== Task brief ==
Would you repeat exactly the part of the listing below that runs from the line containing "USA Standard Axle for '83-'92" down to the line containing "Twin Fairies Oil Warmer: 7 -> 8", inclusive, and nothing else?
[Opening Excerpted records section]
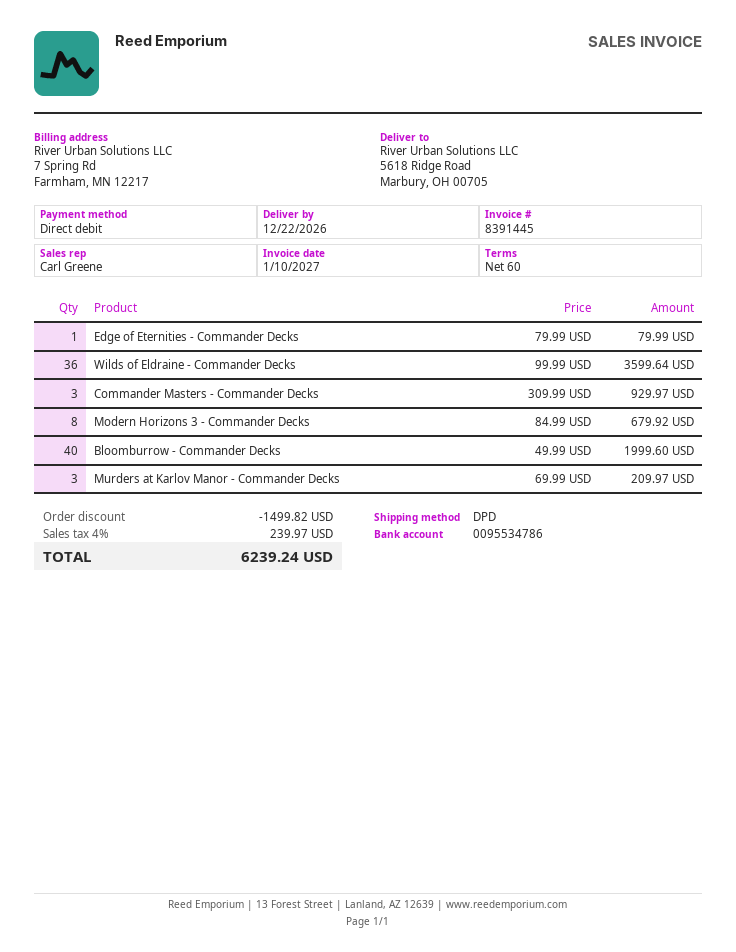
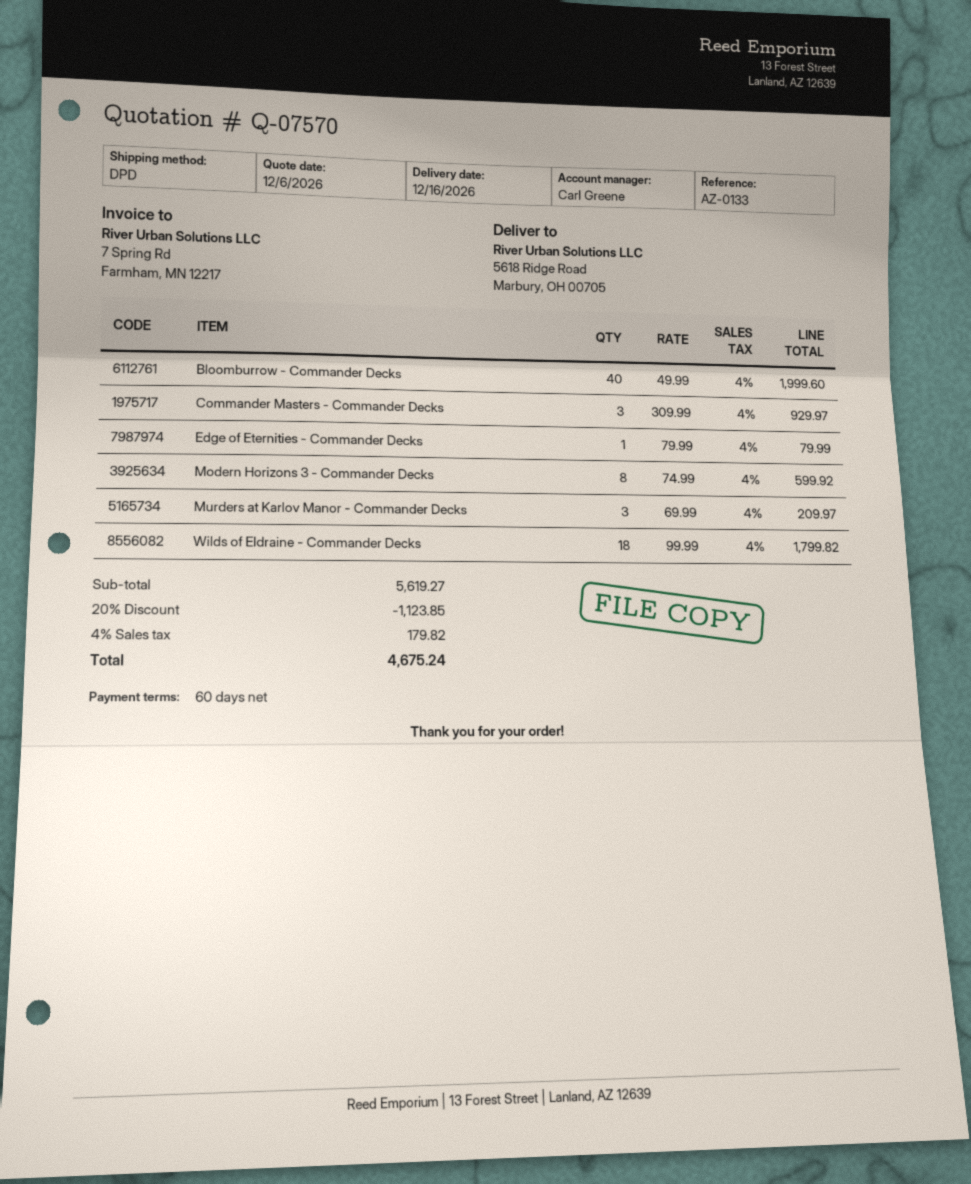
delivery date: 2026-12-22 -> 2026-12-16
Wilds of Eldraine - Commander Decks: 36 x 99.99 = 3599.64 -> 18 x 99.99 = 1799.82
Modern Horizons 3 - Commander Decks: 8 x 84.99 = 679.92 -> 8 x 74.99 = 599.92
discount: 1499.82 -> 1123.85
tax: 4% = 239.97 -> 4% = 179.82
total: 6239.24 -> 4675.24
[Closing Excerpted records section]
[Opening Excerpted records section]
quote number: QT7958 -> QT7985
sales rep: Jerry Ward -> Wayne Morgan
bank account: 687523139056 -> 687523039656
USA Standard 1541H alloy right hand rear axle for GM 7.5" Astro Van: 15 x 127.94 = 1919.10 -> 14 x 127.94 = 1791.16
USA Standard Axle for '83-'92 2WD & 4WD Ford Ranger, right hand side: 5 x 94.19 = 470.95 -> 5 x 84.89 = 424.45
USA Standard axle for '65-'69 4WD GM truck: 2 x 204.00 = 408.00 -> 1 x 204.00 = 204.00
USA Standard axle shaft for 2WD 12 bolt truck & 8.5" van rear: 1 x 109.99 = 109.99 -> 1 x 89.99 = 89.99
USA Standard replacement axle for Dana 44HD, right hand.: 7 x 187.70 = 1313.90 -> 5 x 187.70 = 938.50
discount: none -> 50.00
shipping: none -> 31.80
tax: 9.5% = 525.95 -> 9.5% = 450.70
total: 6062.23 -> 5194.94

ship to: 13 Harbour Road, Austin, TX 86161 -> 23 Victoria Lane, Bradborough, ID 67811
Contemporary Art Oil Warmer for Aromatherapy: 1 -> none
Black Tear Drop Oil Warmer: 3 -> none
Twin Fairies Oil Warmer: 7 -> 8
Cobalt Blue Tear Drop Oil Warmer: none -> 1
[Closing Excerpted records section]
== Answer to the exercise ==
USA Standard Axle for '83-'92 2WD & 4WD Ford Ranger, right hand side: 5 x 94.19 = 470.95 -> 5 x 84.89 = 424.45
USA Standard axle for '65-'69 4WD GM truck: 2 x 204.00 = 408.00 -> 1 x 204.00 = 204.00
USA Standard axle shaft for 2WD 12 bolt truck & 8.5" van rear: 1 x 109.99 = 109.99 -> 1 x 89.99 = 89.99
USA Standard replacement axle for Dana 44HD, right hand.: 7 x 187.70 = 1313.90 -> 5 x 187.70 = 938.50
discount: none -> 50.00
shipping: none -> 31.80
tax: 9.5% = 525.95 -> 9.5% = 450.70
total: 6062.23 -> 5194.94

ship to: 13 Harbour Road, Austin, TX 86161 -> 23 Victoria Lane, Bradborough, ID 67811
Contemporary Art Oil Warmer for Aromatherapy: 1 -> none
Black Tear Drop Oil Warmer: 3 -> none
Twin Fairies Oil Warmer: 7 -> 8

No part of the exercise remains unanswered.